= Space Station Biological Research Program =

The Space Station Biological Research Program is the main project concerning life sciences research to be conducted on the International Space Station. It is a program of NASA's Ames Research Center, with co-operation from other national space agencies. The SSBRP's goal is to study the development, life cycle, and behavior of certain organisms in the environment of outer space.

For each studied organism, a specialized habitat device is to be constructed. These include:
- The Advanced Animal Habitat, for individually or group-housed rats and mice
- The Plant Research Unit, housing Arabidopsis thaliana and specialized wheat
- The Aquatic Habitat, for various organisms including zebrafish
- The Insect Habitat, studying fruit flies
- The Avian Development Facility, for research involving the eggs of Japanese quail
- The Cell Culture Unit, to investigate several microorganisms, as well as to grow tissue cultures from humans, animals, and plants.

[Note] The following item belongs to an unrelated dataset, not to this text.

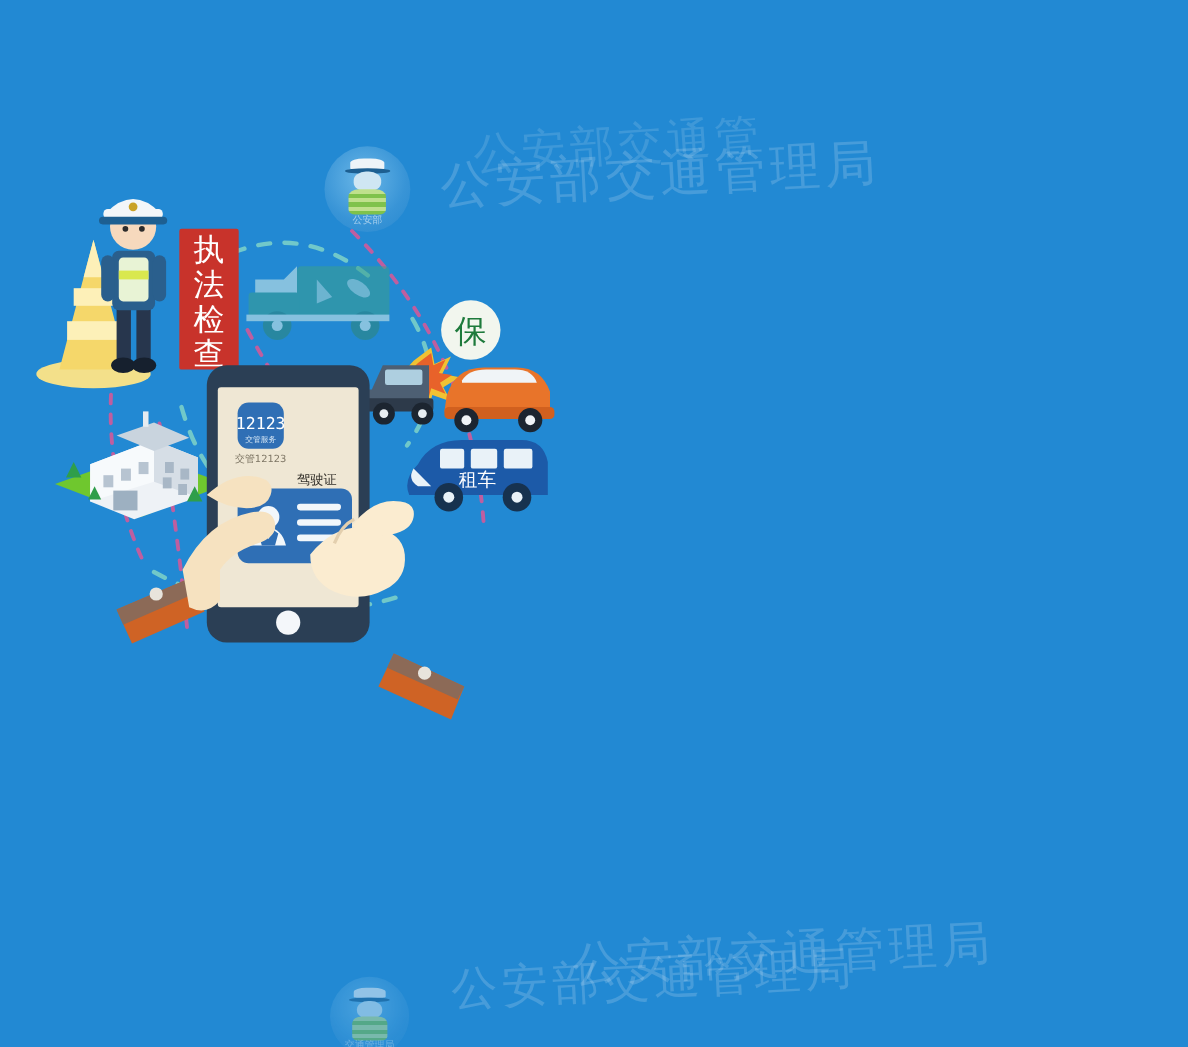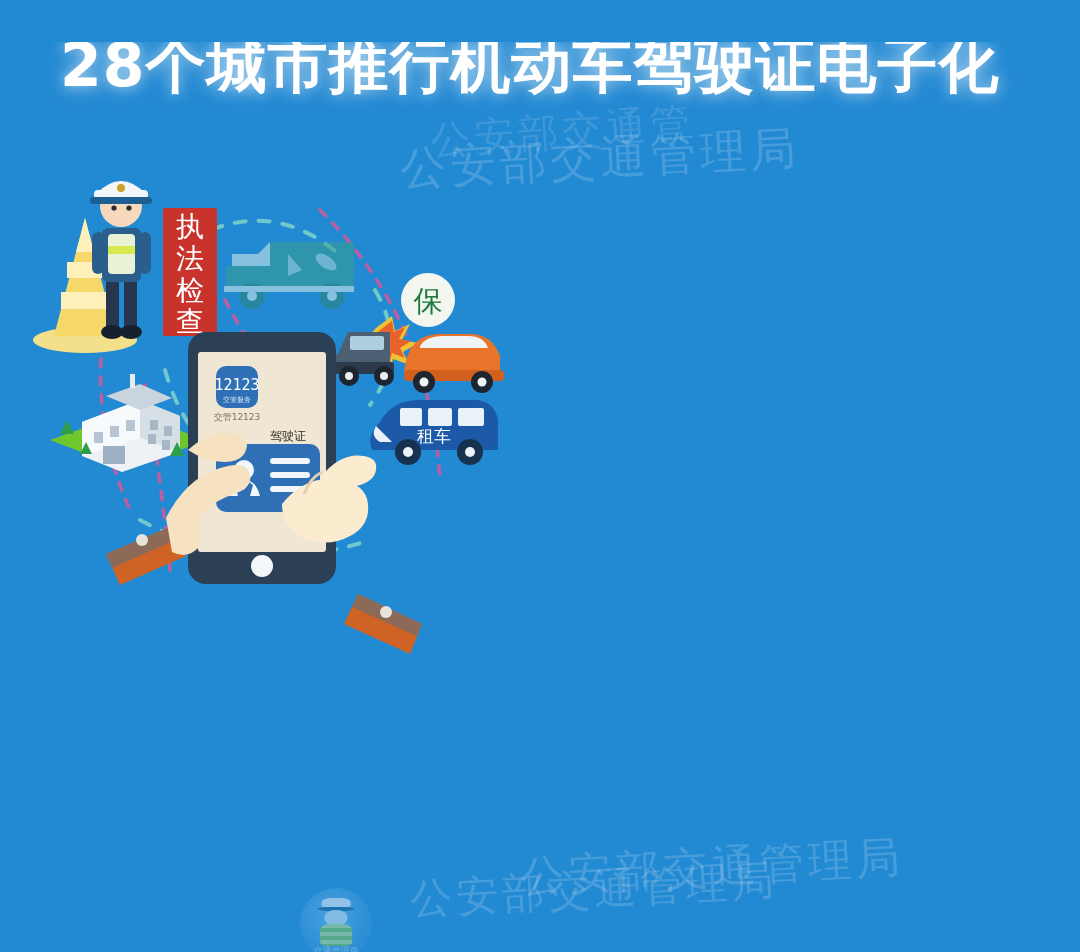"28个城市推行机动车驾驶证电子化" div { html: <div> <div>28个城市推行机动车驾驶证电子化</div> </div> -> none }
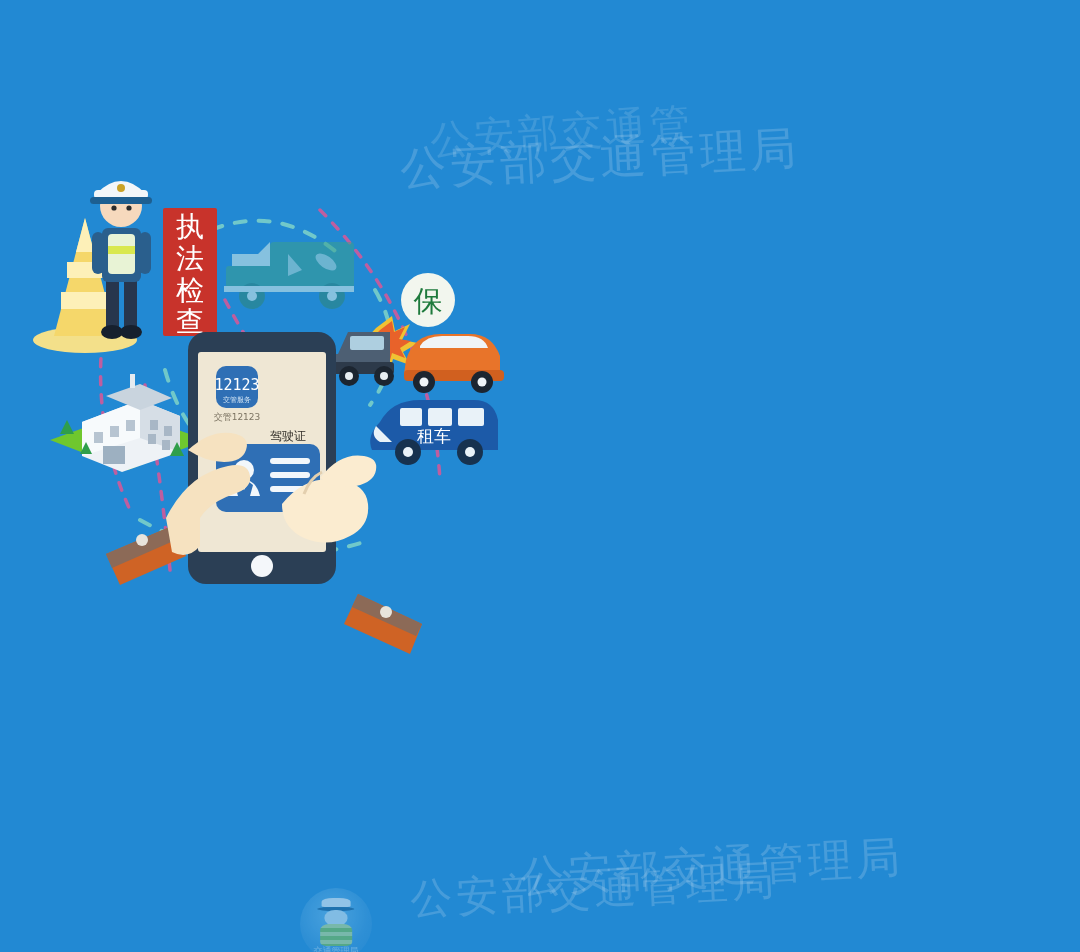"公安部" div.mascot { html: none -> <div> <div></div> <div></div> <div></div> <div></div> <div>公安部</div> </div> }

Once flight-qualified, habitats (also referred to as "sub rack payloads") would be carried to the Space Station aboard a Space Shuttle (housed in the Orbiter Middeck), and transferred to a specially designed Habitat Holding Rack, which would provide them with the cooling air, power, and data connections required. On-station, the habitats could also be housed in a centrifuge module that could simulate gravity with a magnitude between zero and two times that experienced on earth. When station crew needed to add or remove specimens, or perform certain other work, a habitat would be transferred to the Life Sciences Glovebox, an enclosed volume with glove inserts in the walls to allow a crew member to perform manual tasks. Data generated by the habitats would be transmitted to ground stations for analysis.

To date, none of the SSBRP's payloads have been flown to the International Space Station, in part due to an interruption in Space Shuttle flights after the Space Shuttle Columbia disaster.